More than 200 reporters, photographers and TV producers are credentialed to cover the trial, according to Ric Barrick, a spokesman for the city of Charlottesville.
In addition to local outlets, including The Post and Baltimore Sun (Huguely is from Chevy Chase; Love was from the Baltimore area), the trial has received extensive national coverage. Among those who’ve registered to cover it are representatives from the three broadcast networks’ morning shows, CNN, “48 hours,” “Dateline,” “20/20,” the New York Times, the New York Post, the Wall Street Journal and several authors researching books on the case. The Times of London is covering it, too.
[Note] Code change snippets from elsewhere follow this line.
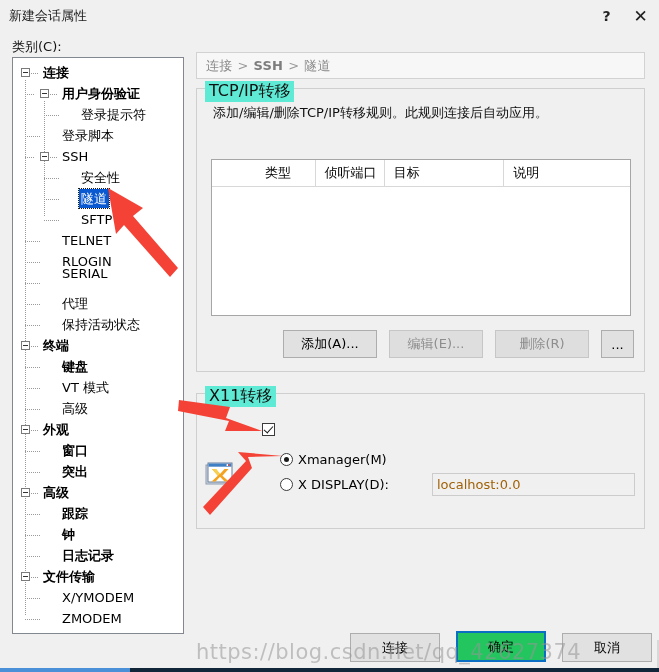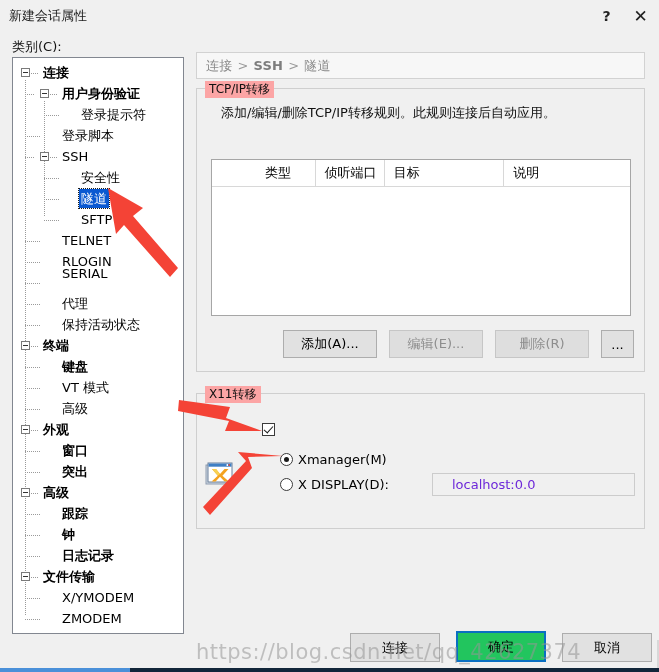"TCP/IP转移" .group > .g-legend { background: #fca5a5 -> #5eead4; font-size: 12px -> 16px }
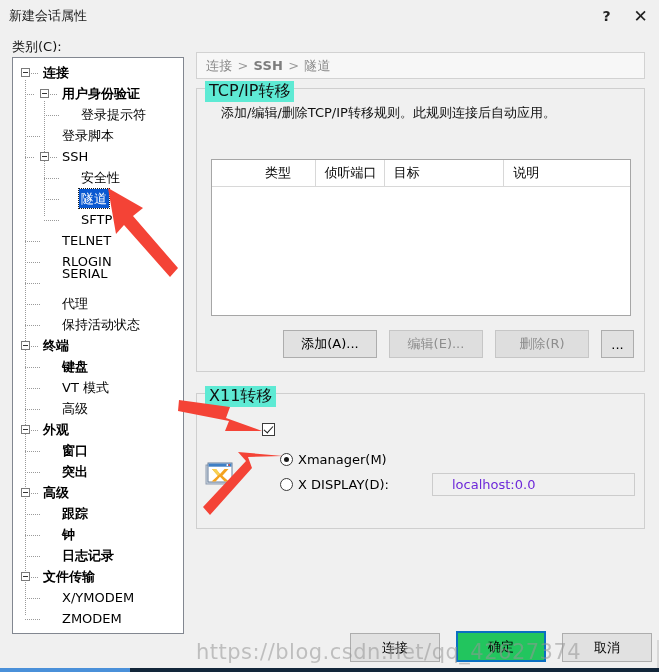"添加/编辑/删除TCP/IP转移规则。此规则连接后自动应用。" .desc { margin-left: 8px -> none }
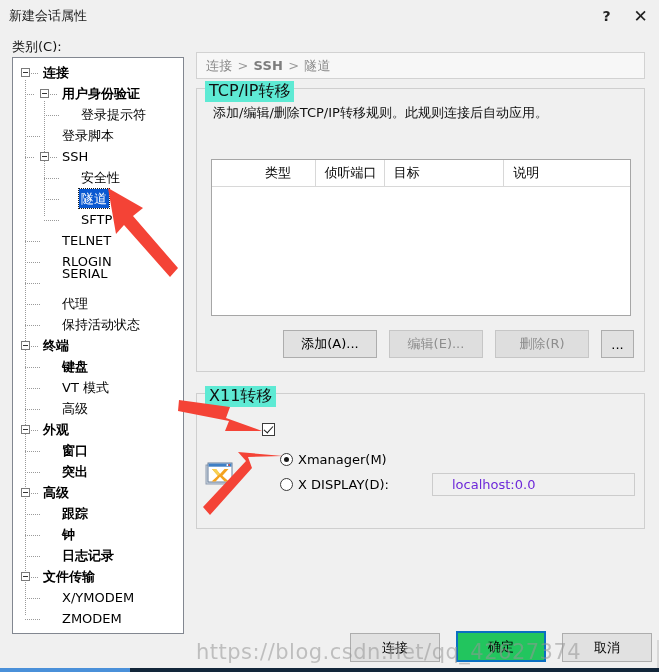"localhost:0.0" .xdisplay-input { color: #6d28d9 -> #a16207; padding-left: 19px -> 4px }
The only thing that’s stopped the case from turning into a full-blown circus (think Casey Anthony) is Judge Edward Hogshire’s decision to ban TV cameras from his courtroom.
Why, in a nation that averages more than 15,000 murders a year, do a few crimes or trials gain such attention?
The answer may be in Orwell’s basic formulation, with a few contemporary American wrinkles thrown in.
First, to build sustained interest over the many weeks of an investigation and trial, the outcome must be in doubt, says Scot Safon, executive vice president of the HLN cable network, which often broadcasts live trials. As in Orwell’s day, crimes that are resolved quickly, where guilt and innocence aren’t at issue, don’t rate much attention, he notes. In Huguely’s case, the question is whether he is guilty of first-degree murder.
Safon denies that factors such as the race, wealth, age and telegenic qualities of the victim or the accused are critical. “I have never been part of a discussion where race or class or looks was a determinant of how much time and attention we would give to the case,” he says.
But the record of recent years suggests otherwise. Almost all of the great media spectacles surrounding crime and punishment in America over the past 30 years or so have involved one or more of the following: young white women, celebrities, or wealthy people.
A short list of the most notorious trials includes those of Claus von Bulow; “Scarsdale diet doctor” murderer Jean Harris; the Menendez brothers; O.J. Simpson; Scott Peterson; Phil Spector; Amanda Knox; Casey Anthony; and Conrad Murray, the physician who was convicted last fall of involuntary manslaughter in the death of Michael Jackson (whose trial on child molestation charges was a sensation in 2005).